Task objective: Every line below that holds the string "tabs" should be copied.

Excerpted data:
^^^^^^^^^^^^^^^^

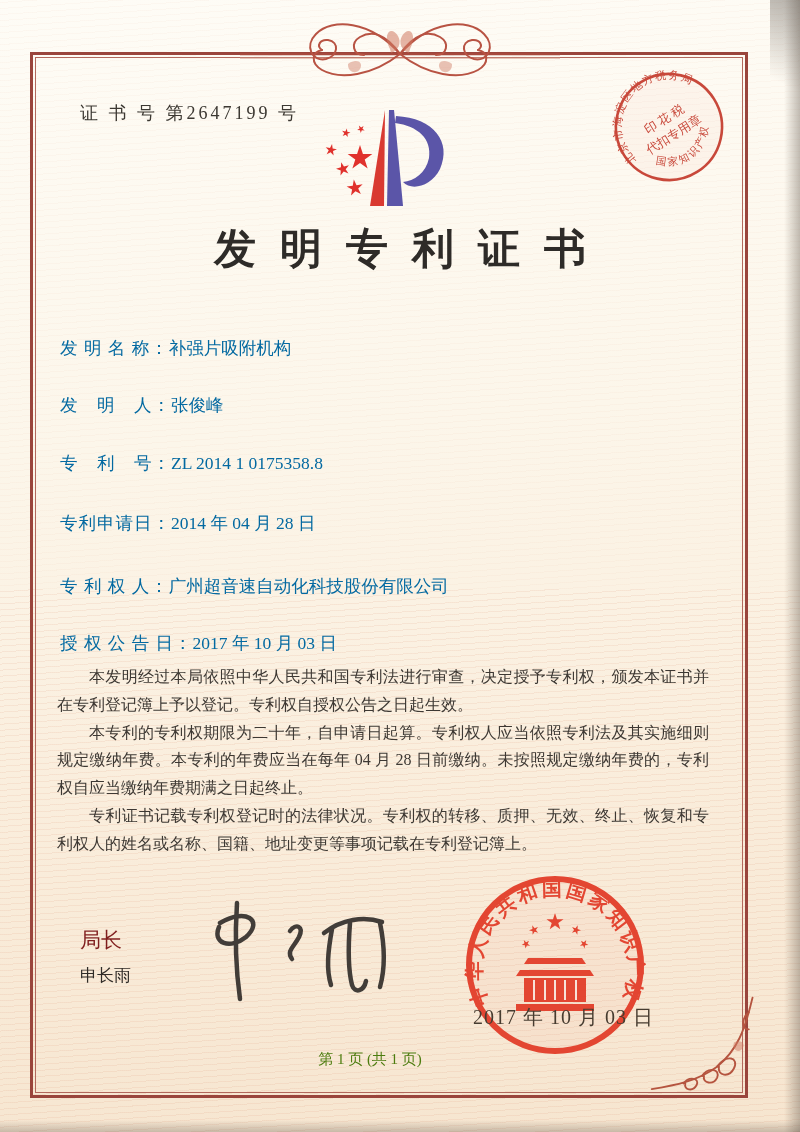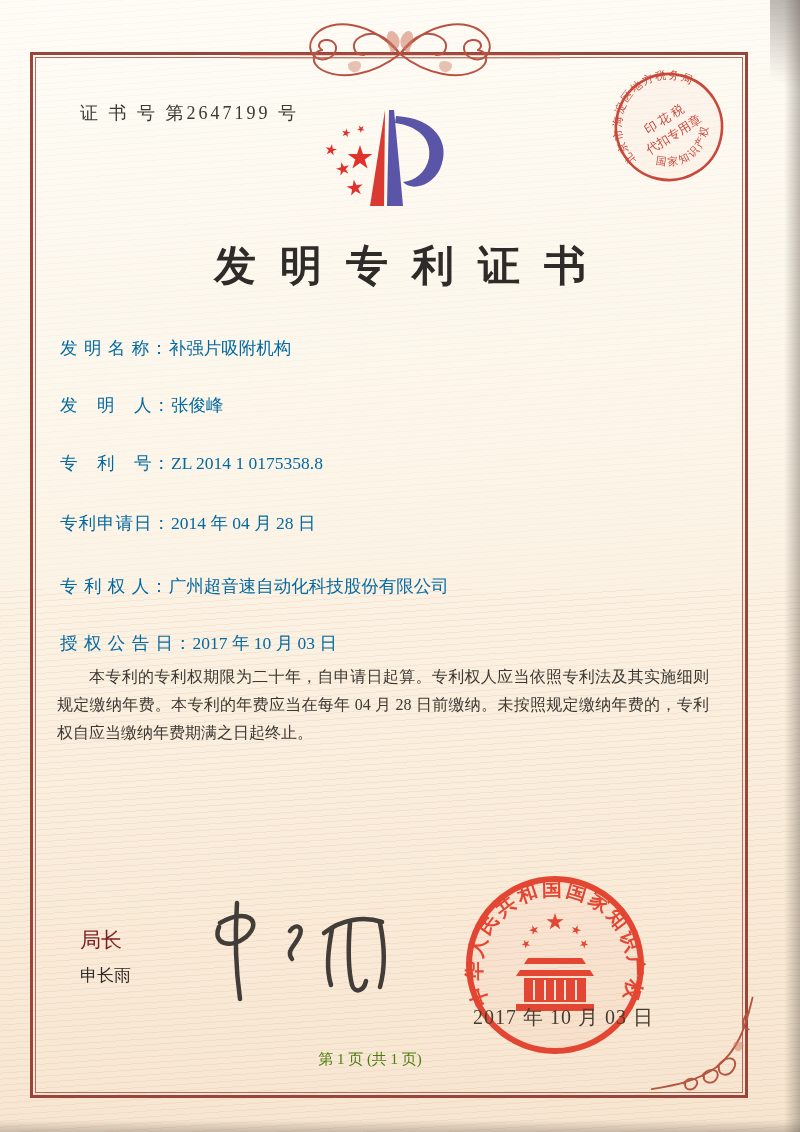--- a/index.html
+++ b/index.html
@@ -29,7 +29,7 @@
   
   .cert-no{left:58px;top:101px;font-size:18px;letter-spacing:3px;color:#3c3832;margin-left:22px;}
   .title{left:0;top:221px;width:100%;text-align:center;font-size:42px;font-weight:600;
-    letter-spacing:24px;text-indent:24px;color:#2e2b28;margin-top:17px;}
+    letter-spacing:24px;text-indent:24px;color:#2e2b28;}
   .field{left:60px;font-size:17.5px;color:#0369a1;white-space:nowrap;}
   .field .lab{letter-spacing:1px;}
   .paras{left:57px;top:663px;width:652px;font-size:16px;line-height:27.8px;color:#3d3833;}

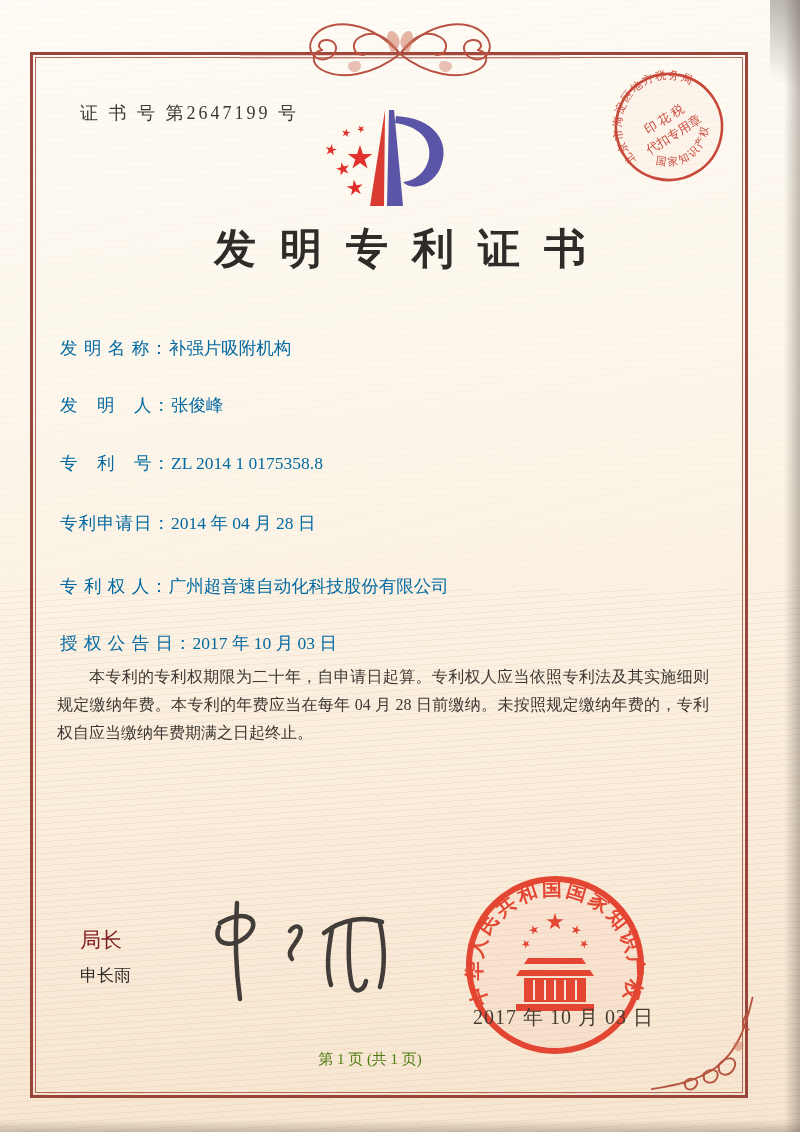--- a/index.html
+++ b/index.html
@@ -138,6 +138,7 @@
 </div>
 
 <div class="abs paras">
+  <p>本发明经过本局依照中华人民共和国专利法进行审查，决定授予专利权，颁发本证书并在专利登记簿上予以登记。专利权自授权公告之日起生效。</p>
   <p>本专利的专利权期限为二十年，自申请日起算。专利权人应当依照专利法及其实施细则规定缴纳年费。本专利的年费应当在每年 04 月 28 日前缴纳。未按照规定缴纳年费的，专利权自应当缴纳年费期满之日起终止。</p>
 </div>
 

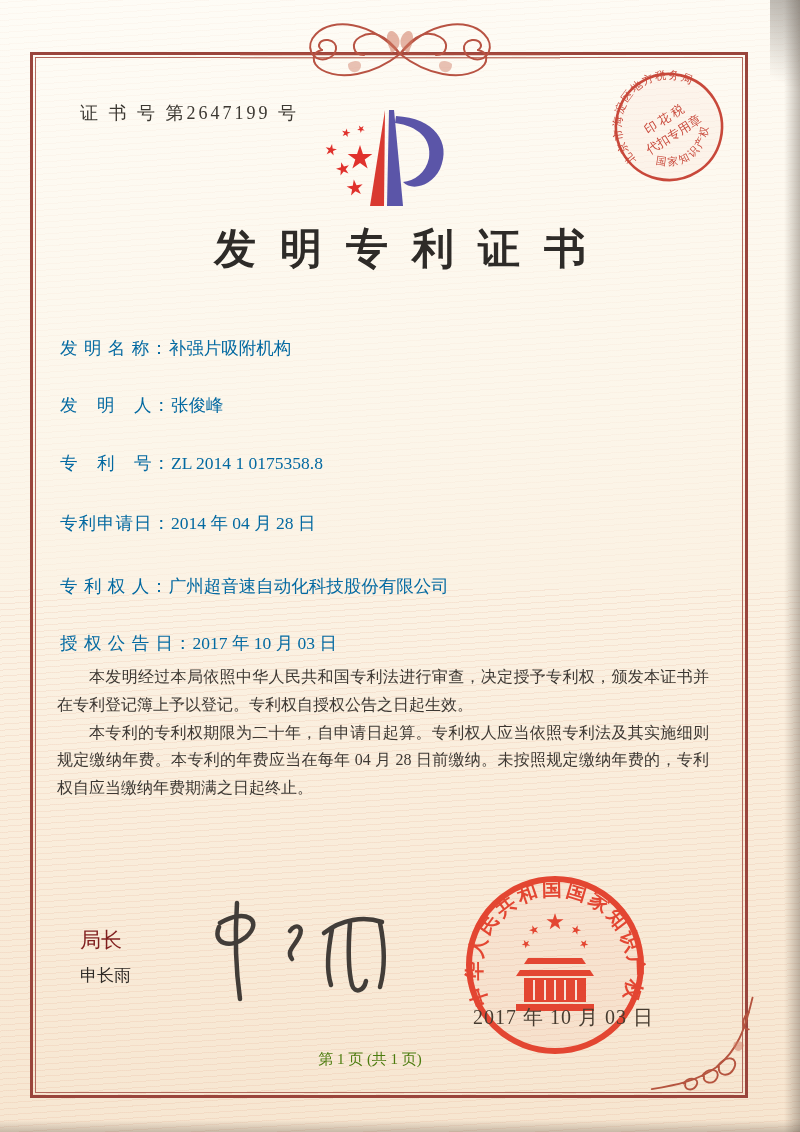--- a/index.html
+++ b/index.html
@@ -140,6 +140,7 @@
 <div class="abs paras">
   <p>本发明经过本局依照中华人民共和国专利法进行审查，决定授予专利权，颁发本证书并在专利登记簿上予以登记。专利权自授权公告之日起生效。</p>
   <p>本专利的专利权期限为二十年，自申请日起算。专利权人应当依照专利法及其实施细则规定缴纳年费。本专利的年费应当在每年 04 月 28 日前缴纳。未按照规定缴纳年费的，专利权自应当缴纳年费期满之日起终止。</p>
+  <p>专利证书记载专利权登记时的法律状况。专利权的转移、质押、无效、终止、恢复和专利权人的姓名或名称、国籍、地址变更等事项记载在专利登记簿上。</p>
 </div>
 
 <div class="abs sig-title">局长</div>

^^^^^^^^^^^^^^^^

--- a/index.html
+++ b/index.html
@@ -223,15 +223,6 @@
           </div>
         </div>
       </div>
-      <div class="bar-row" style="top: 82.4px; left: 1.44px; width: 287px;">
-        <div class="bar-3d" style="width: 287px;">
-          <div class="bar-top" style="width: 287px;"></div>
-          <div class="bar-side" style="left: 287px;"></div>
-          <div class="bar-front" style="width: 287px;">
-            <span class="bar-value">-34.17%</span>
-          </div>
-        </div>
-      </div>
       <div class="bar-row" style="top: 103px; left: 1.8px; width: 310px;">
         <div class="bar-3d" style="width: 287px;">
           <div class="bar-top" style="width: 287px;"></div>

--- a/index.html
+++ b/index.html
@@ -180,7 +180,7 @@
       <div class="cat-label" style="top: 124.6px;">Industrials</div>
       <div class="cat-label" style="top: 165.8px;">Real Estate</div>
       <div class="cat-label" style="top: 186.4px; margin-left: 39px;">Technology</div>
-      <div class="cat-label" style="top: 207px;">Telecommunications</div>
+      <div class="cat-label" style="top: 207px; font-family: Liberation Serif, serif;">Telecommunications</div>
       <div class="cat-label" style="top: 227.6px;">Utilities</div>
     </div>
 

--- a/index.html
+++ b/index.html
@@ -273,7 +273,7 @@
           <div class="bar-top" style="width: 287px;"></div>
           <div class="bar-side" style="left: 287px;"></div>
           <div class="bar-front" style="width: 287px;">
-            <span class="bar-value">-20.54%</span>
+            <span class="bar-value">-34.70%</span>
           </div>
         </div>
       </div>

^^^^^^^^^^^^^^^^

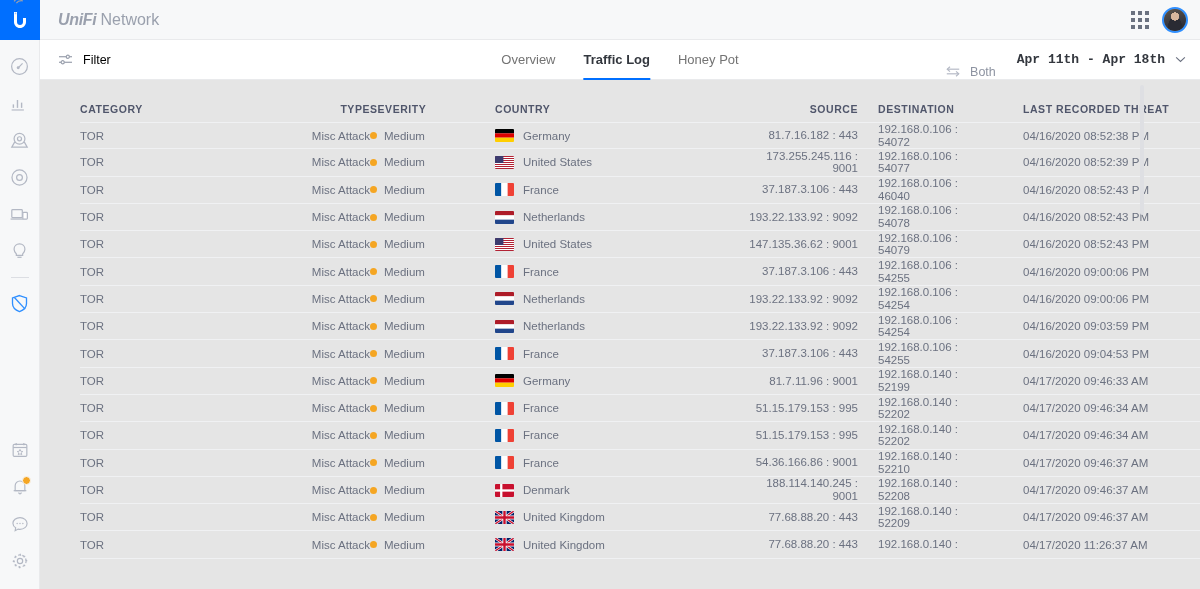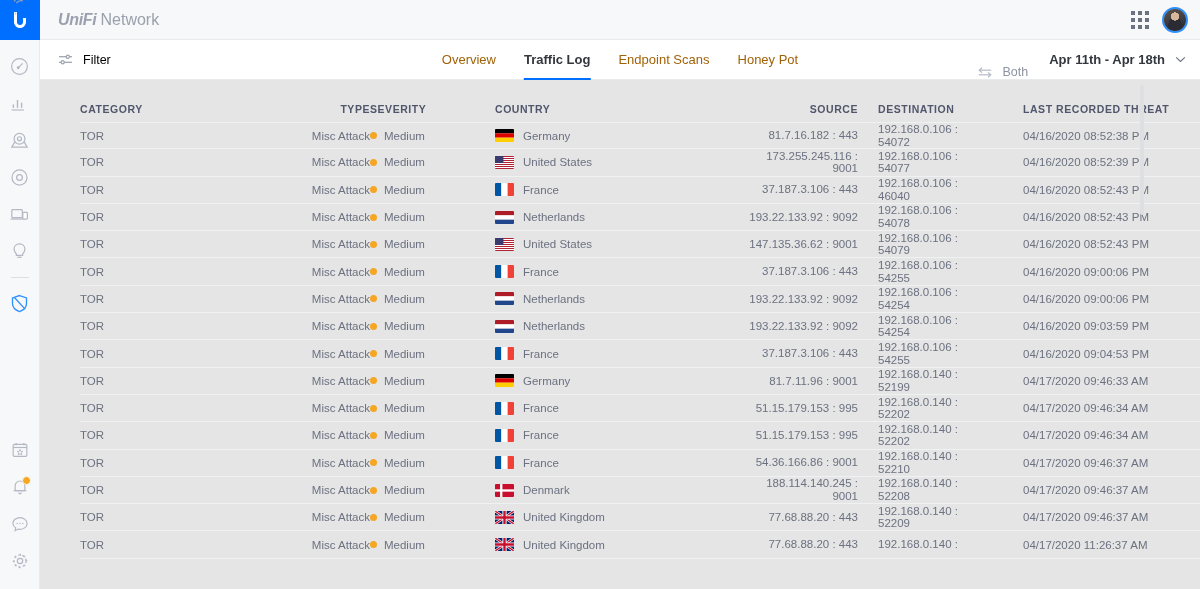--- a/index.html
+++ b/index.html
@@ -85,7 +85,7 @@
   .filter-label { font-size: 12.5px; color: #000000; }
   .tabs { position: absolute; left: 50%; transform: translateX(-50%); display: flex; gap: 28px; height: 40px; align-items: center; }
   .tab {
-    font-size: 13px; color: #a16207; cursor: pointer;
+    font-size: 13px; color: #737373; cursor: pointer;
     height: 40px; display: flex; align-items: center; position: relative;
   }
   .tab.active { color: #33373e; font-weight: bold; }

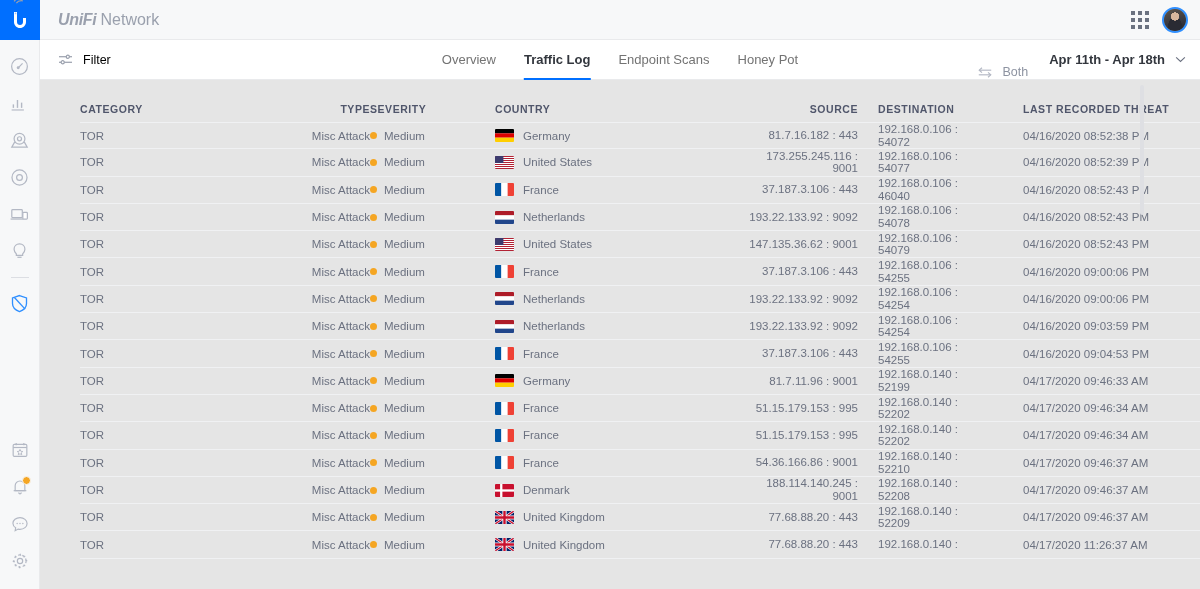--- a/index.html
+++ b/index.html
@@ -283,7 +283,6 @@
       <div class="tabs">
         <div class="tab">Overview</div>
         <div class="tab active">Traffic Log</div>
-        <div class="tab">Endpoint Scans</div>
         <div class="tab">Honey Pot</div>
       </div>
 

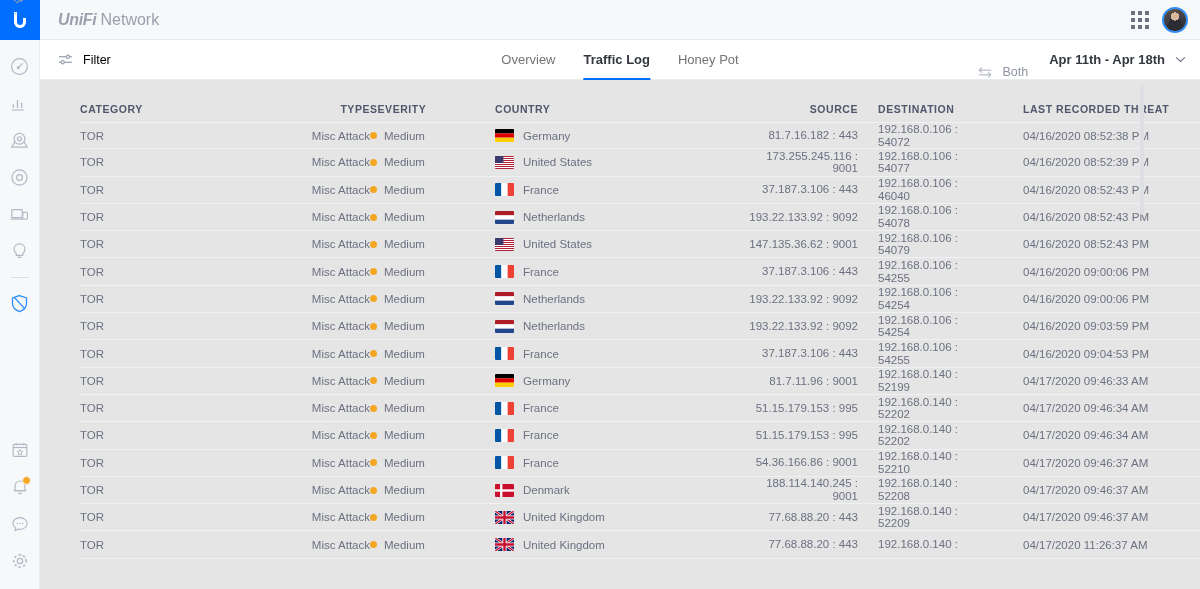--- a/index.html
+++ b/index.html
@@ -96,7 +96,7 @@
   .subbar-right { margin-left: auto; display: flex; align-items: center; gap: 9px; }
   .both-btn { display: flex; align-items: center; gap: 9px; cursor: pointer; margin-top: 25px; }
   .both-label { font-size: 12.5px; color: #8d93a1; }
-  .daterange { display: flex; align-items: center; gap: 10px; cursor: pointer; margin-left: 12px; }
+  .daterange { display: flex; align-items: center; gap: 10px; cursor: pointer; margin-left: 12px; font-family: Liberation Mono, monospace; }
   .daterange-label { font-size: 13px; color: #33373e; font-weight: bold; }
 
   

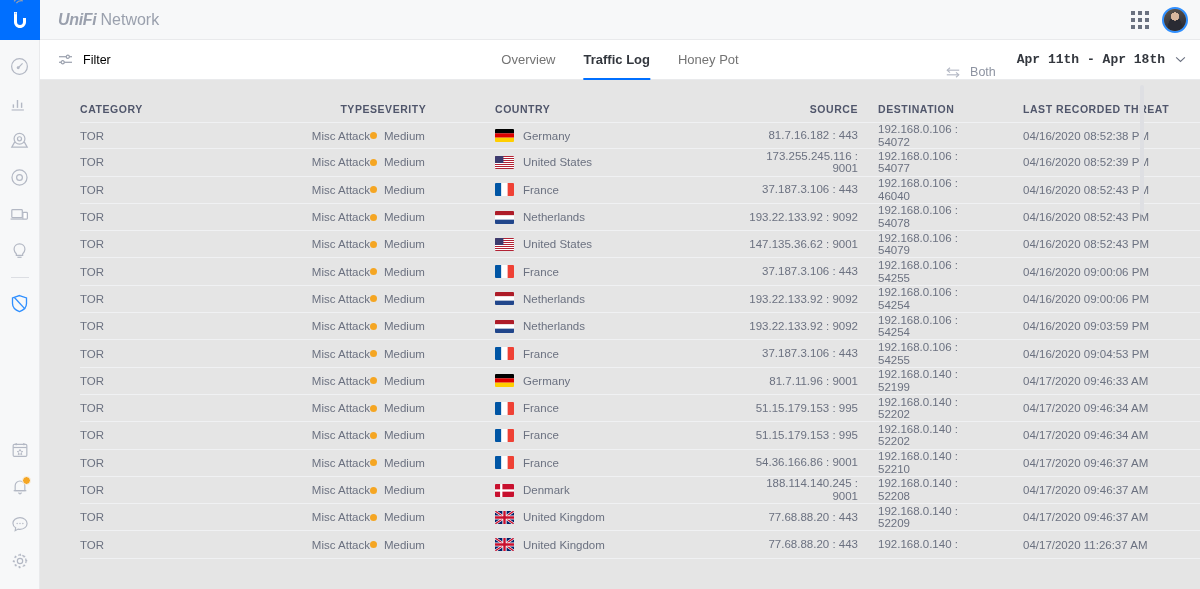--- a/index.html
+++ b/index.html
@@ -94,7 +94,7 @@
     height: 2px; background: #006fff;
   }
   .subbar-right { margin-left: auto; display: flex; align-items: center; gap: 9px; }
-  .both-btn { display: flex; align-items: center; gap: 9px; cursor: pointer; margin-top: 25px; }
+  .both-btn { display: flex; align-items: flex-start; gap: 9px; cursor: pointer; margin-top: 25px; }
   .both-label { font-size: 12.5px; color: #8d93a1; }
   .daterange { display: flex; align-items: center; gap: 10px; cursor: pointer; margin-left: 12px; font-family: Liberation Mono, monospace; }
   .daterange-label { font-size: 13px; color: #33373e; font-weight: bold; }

^^^^^^^^^^^^^^^^

Task result:
   .tabs { position: absolute; left: 50%; transform: translateX(-50%); display: flex; gap: 28px; height: 40px; align-items: center; }
       <div class="tabs">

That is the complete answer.